* **Task data**
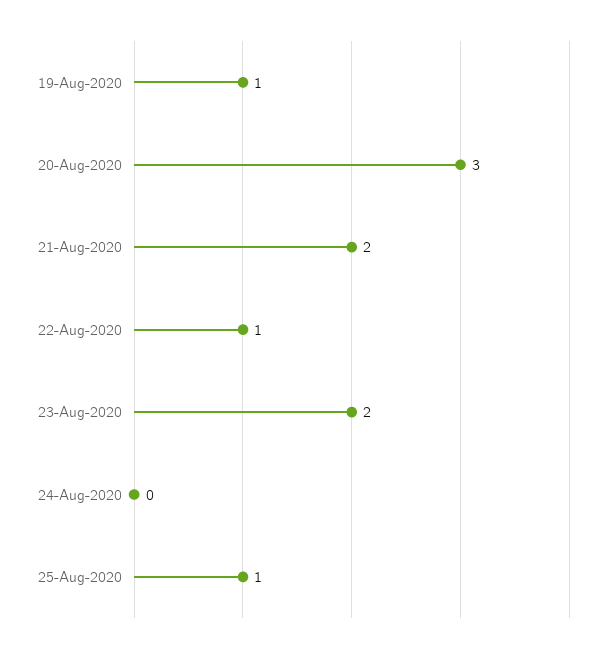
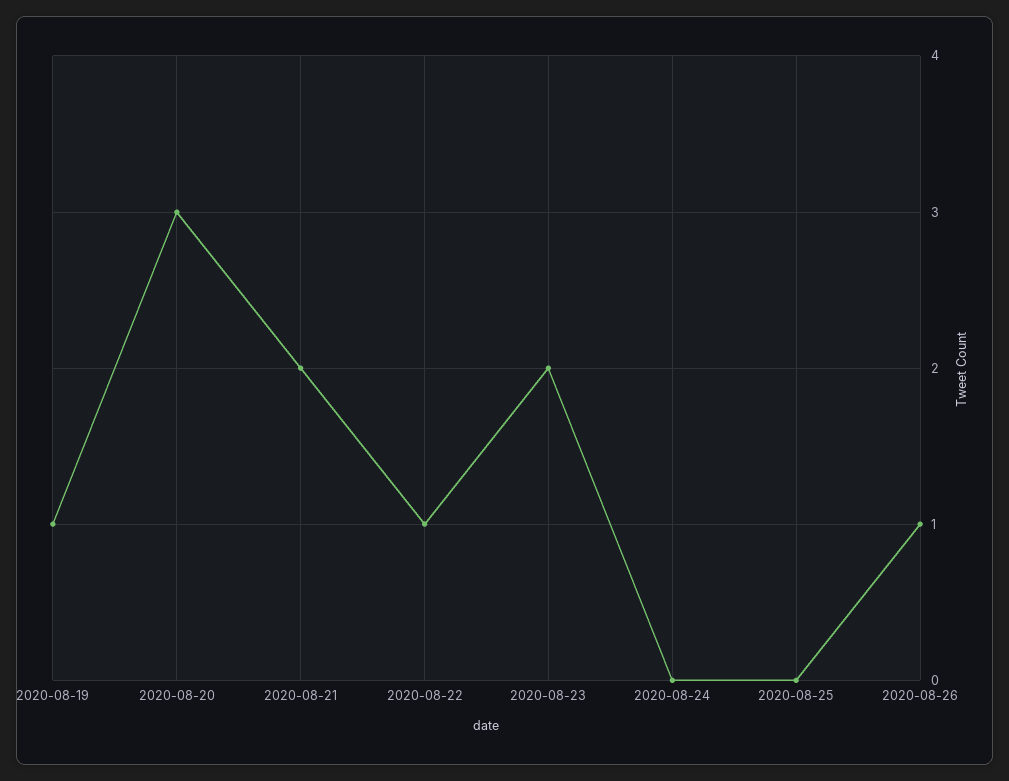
25-Aug-2020: 1 -> 0
2020-08-26: none -> 1

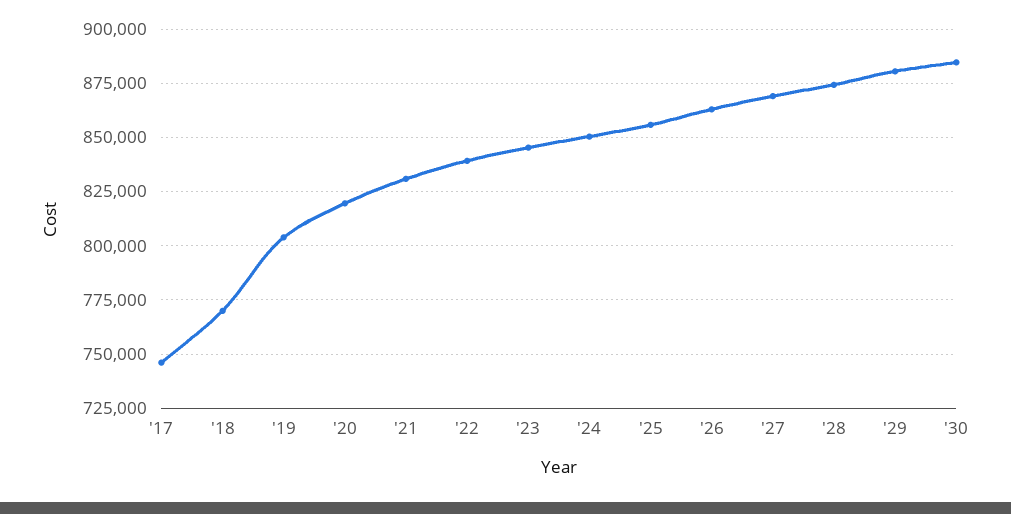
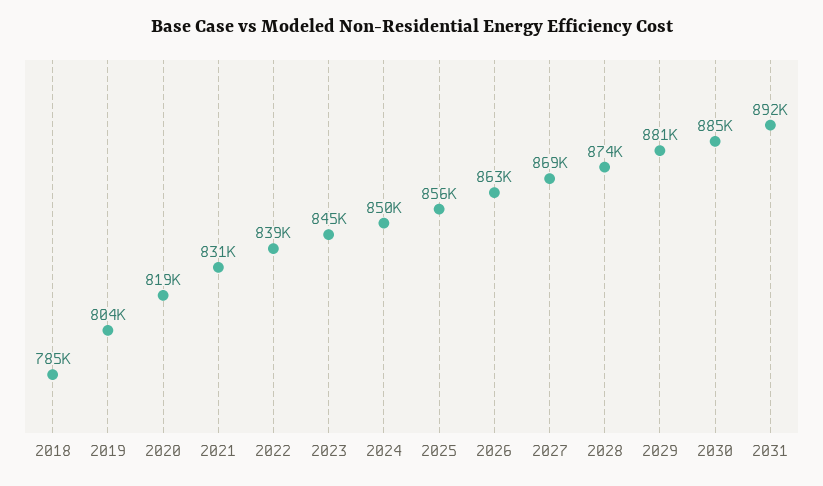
'17: 745000 -> none
'18: 770000 -> 785000
2031: none -> 892000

* **To do**
A verbatim copy of the entries, stripped of pictures, should be produced.

* **Result of this task**
25-Aug-2020: 1 -> 0
2020-08-26: none -> 1

'17: 745000 -> none
'18: 770000 -> 785000
2031: none -> 892000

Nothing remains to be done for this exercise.